The metrics module defines two primary categories of evaluation metrics: string-based metrics (STR_METRIC) and numerical metrics (NUM_METRIC). These constants are used throughout VERSA to properly handle different metric types during aggregation and summarization.

Metric Categories

String Metrics (STR_METRIC)

String metrics return textual values rather than numerical scores. These are typically used for:
  • Transcriptions and hypothesis text
  • Categorical classifications
  • Descriptive evaluations from language models
Location: versa/metrics.py:6-57
from versa.metrics import STR_METRIC

# String metrics are excluded from numerical aggregation
if metric_name in STR_METRIC:
    # Handle as text output
    pass
else:
    # Compute numerical average
    avg = sum(scores) / len(scores)

Numerical Metrics (NUM_METRIC)

Numerical metrics return scalar values that can be averaged or summed across utterances.
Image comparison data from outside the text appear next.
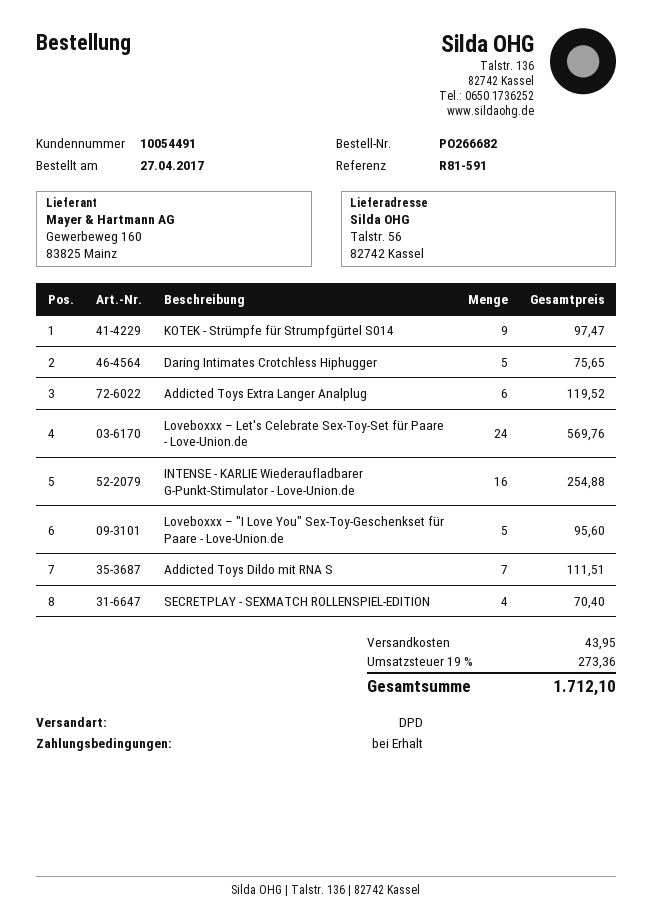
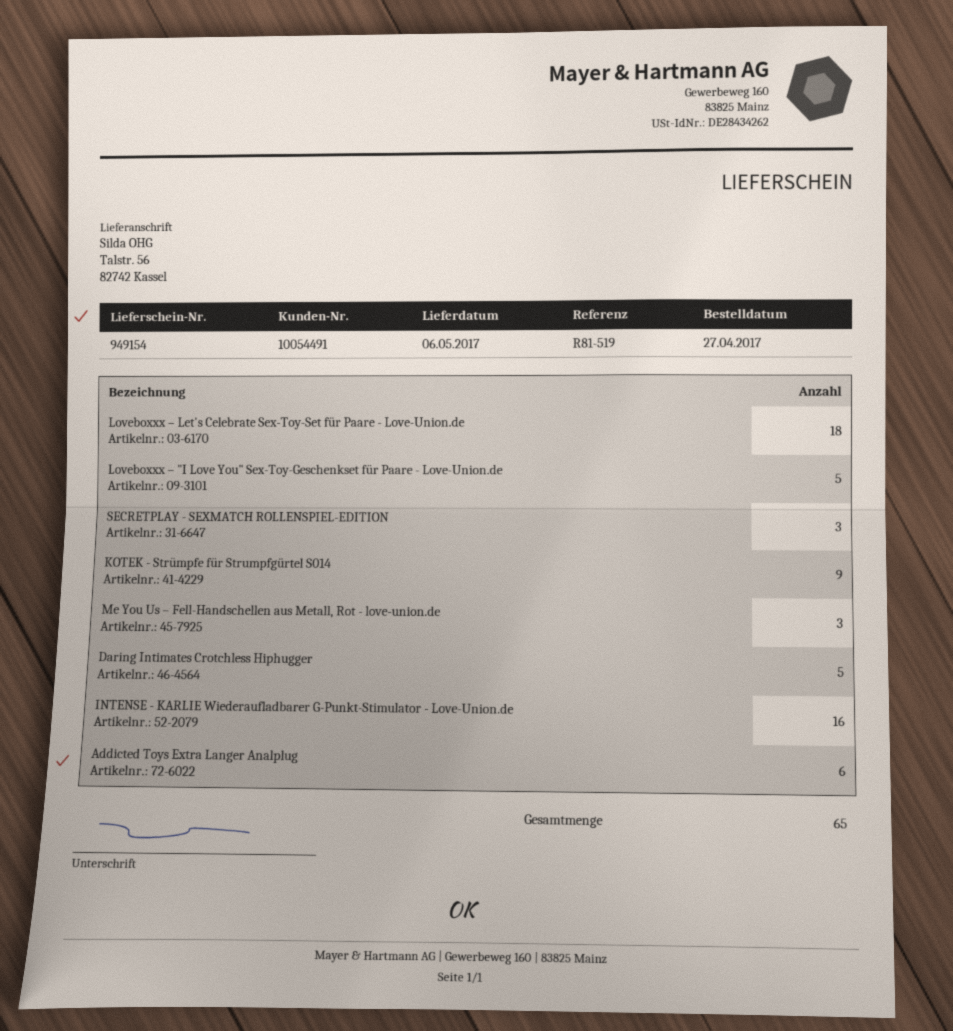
reference: R81-591 -> R81-519
Loveboxxx – Let's Celebrate Sex-Toy-Set für Paare - Love-Union.de: 24 -> 18
Addicted Toys Dildo mit RNA S: 7 -> none
SECRETPLAY - SEXMATCH ROLLENSPIEL-EDITION: 4 -> 3
Me You Us – Fell-Handschellen aus Metall, Rot - love-union.de: none -> 3

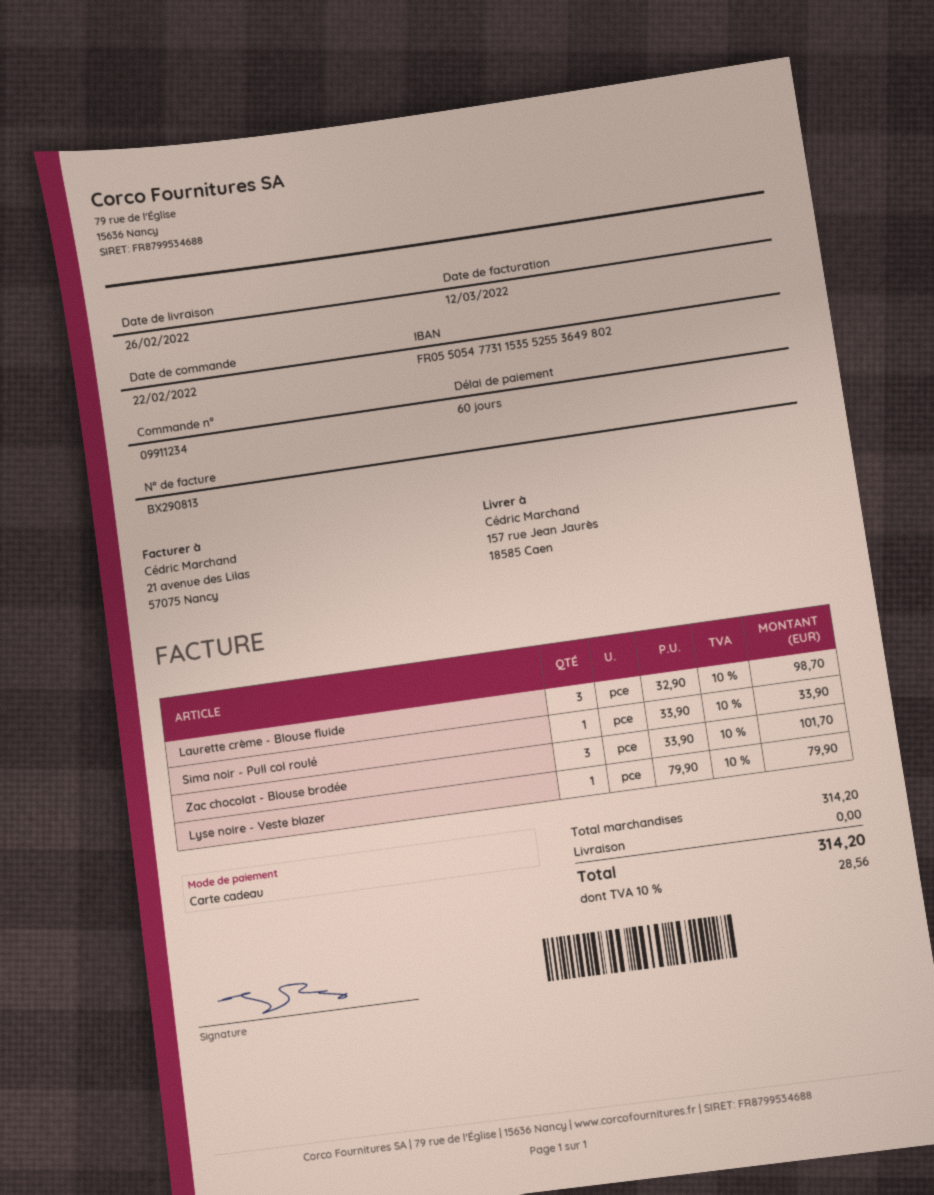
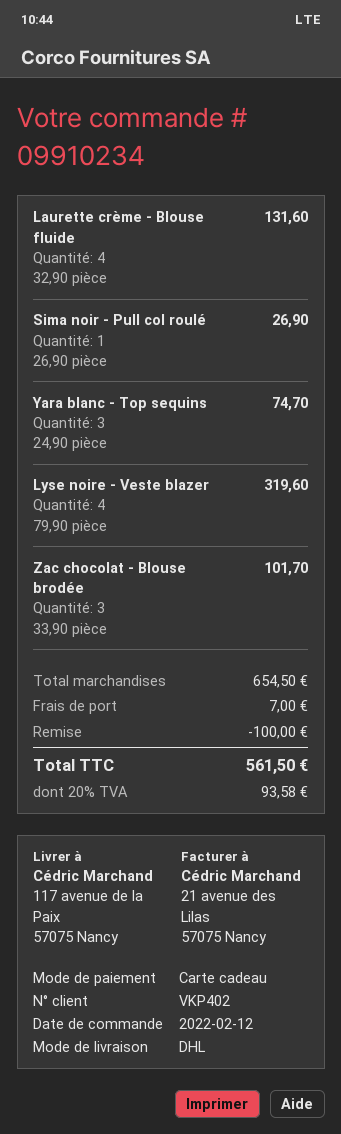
order number: 09911234 -> 09910234
order date: 2022-02-22 -> 2022-02-12
ship to: 157 rue Jean Jaurès, 18585 Caen -> 117 avenue de la Paix, 57075 Nancy
Laurette crème - Blouse fluide: 3 x 32.90 = 98.70 -> 4 x 32.90 = 131.60
Sima noir - Pull col roulé: 1 x 33.90 = 33.90 -> 1 x 26.90 = 26.90
Lyse noire - Veste blazer: 1 x 79.90 = 79.90 -> 4 x 79.90 = 319.60
Yara blanc - Top sequins: none -> 3 x 24.90 = 74.70
subtotal: 314.20 -> 654.50
discount: none -> 100.00
shipping: 0.00 -> 7.00
tax: 10% = 28.56 -> 20% = 93.58
total: 314.20 -> 561.50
Location: versa/metrics.py:59-219
from versa.metrics import NUM_METRIC

# Only numerical metrics are included in summary statistics
if metric_name in NUM_METRIC:
    average_score = sum(values) / len(values)

String Metric List

VAD and Speech Detection

vad_info
string
Voice Activity Detection information indicating speech segments.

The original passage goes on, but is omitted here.